Results: (1) In silico assessment of standard clotting time tests (aPTT and PT) when applied to enoxaparin: The simulations suggested that both the PT and aPTT tests used high concentrations of their respective activating agents which result in excessive Xa concentrations that overcome the anticoagulant effect of therapeutic enoxaparin concentration (0.5 IU/mL). Hence therapeutic enoxaparin was predicted to cause only a small prolongation in clotting times in currently manufactured versions of the PT and aPTT. (2) In silico identification of new targets for activating a clotting time test: Low concentrations of Xa or tissue factor were identified as plausible activating agents for a clotting time test for enoxaparin. Xa appeared more appropriate as it produced shorter clotting times. (3) In vitro assessment of Xa as a new target for activating a clotting time test: A clotting time of 15 seconds, similar to the upper end of the physiological range for the PT was obtained with a Xa concentration of 10 nM and this concentration was used to activate the clotting system to assess the effect of varying enoxaparin concentrations (0.1‑1.0 IU/mL). In the presence of 1.0 IU/mL enoxaparin the clotting time was prolonged 10‑fold to 153 seconds; in contrast, 0.1 IU/mL enoxaparin caused only a 1.7‑fold prolongation to 26 seconds, compared to the control with no enoxaparin. (4) In silico predictions of the kinetics of activation in the test: There was good agreement between the in silico and in vitro results after scaling for Xa concentration.

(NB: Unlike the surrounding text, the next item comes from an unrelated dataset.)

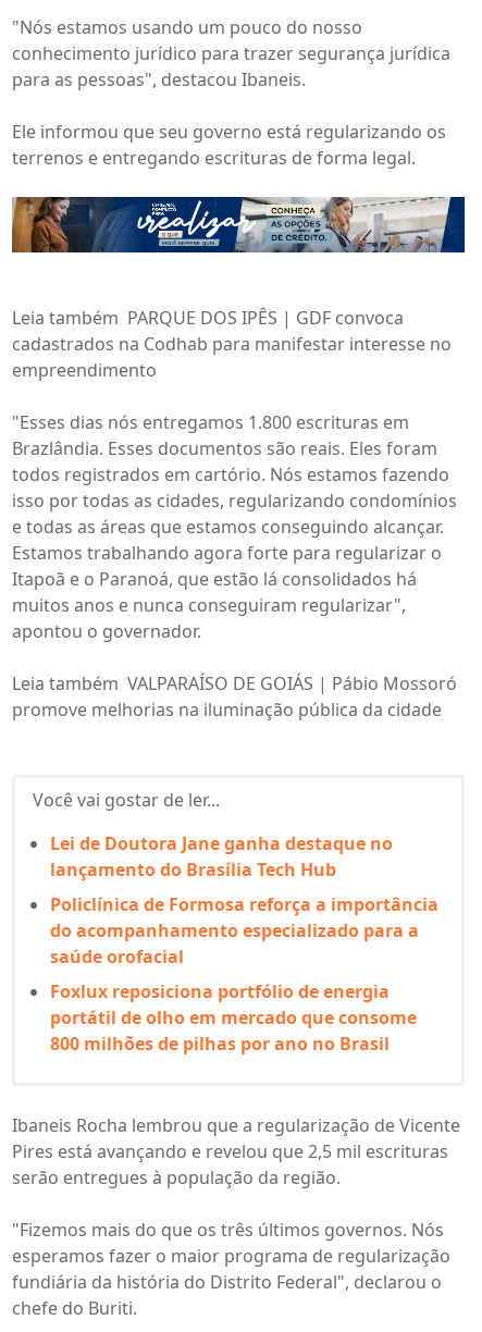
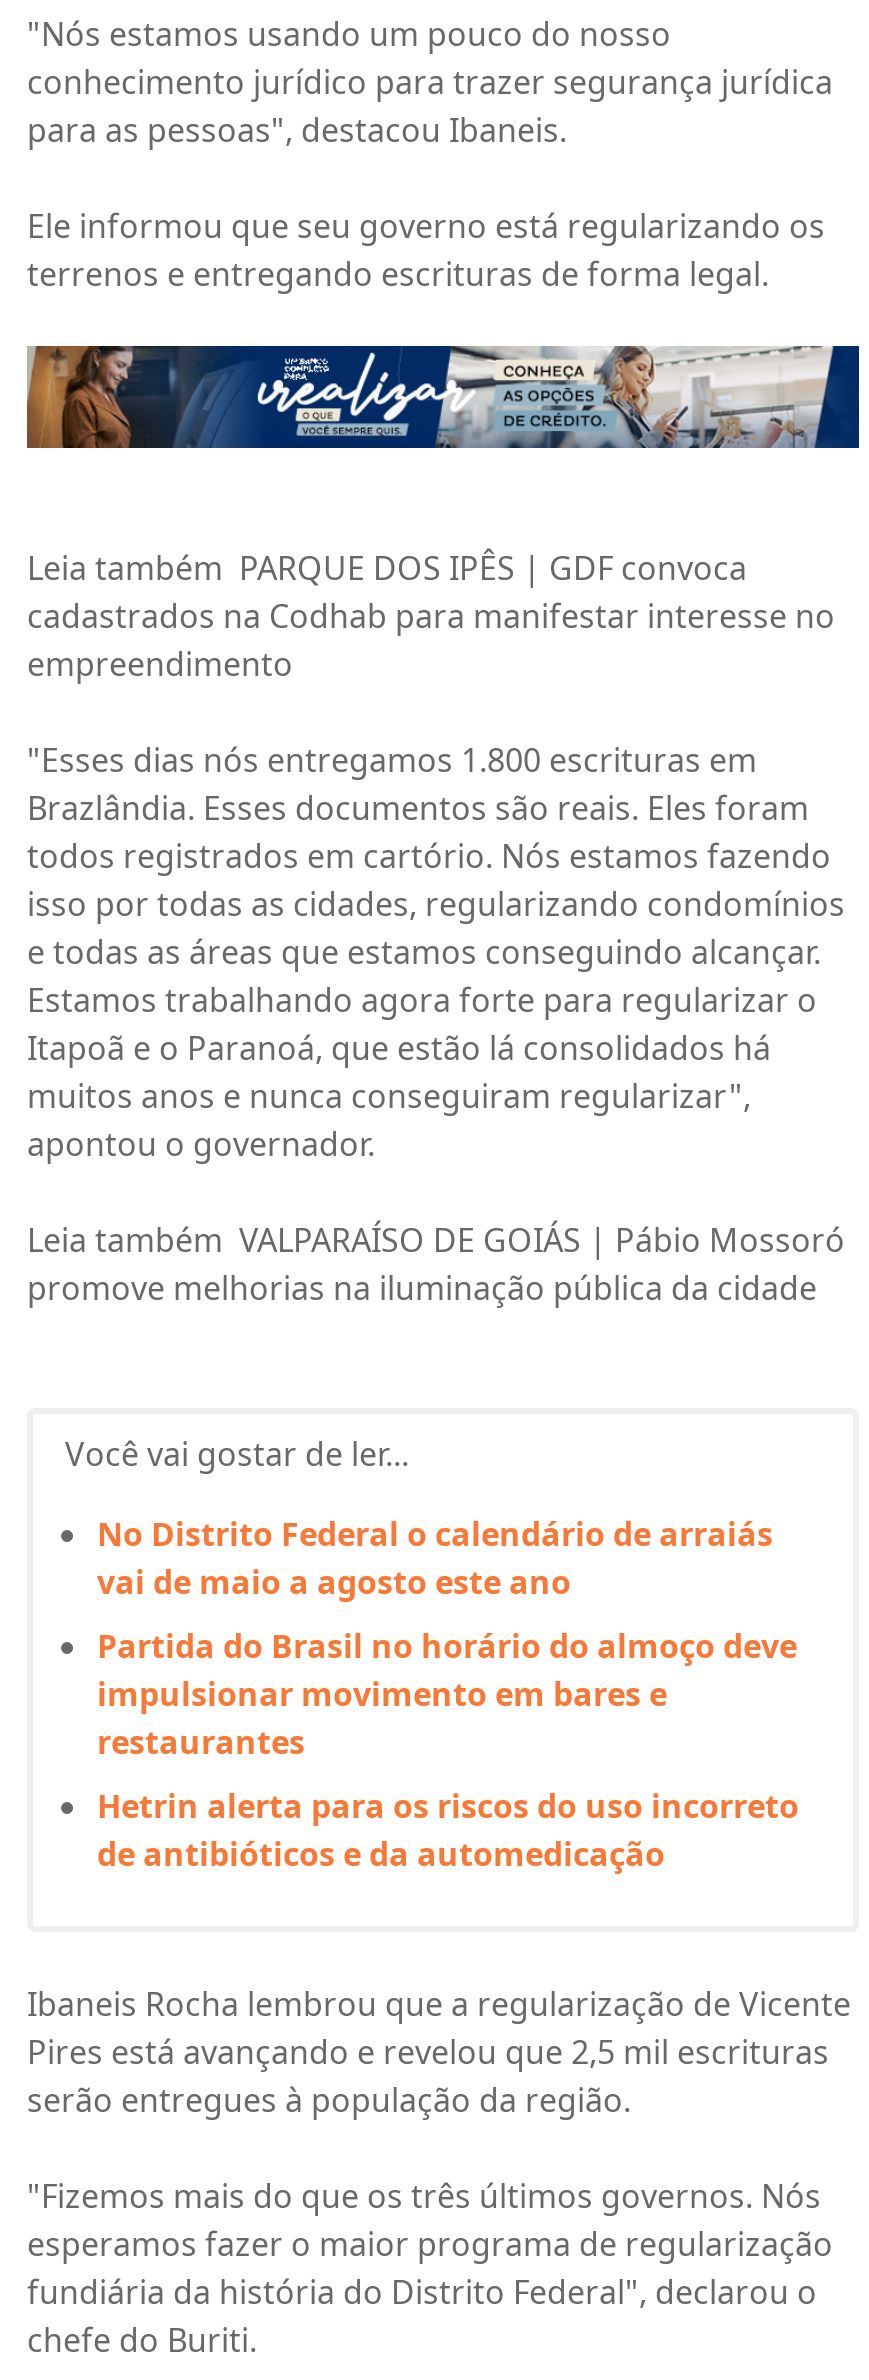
[50,832,393,882] Lei de Doutora Jane ganha destaque no | lançamento do Brasília Tech Hub -> [97,1513,773,1605] No Distrito Federal o calendário de arraiás | vai de maio a agosto este ano
[50,893,438,969] Policlínica de Formosa reforça a importância | do acompanhamento especializado para a | saúde orofacial -> [97,1625,797,1765] Partida do Brasil no horário do almoço deve | impulsionar movimento em bares e | restaurantes
[50,980,417,1056] Foxlux reposiciona portfólio de energia | portátil de olho em mercado que consome | 800 milhões de pilhas por ano no Brasil -> [97,1785,799,1877] Hetrin alerta para os riscos do uso incorreto | de antibióticos e da automedicação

Conclusions: Using both simulations from the in silico model and in vitro experiments we show that a Xa clotting time test (we have called this the "XaCT Test") can potentially assess the effect of enoxaparin on the clotting system. The next stage of the development of the prototype "XaCT Test" will be a proof‑of‑concept study that would validate the novel "XaCT Test" using plasma from wide range of healthy volunteers. A successful proof‑of‑concept study would mean that this "XaCT Test" could then be evaluated in patients receiving therapeutic LMWH to assess the predictive performance of the XaCT test for reduced risk of thrombotic and bleeding events. We suggest that the XaCT test might provide a missing direct link for dose optimisation of drugs like LMWH and fondaparinux.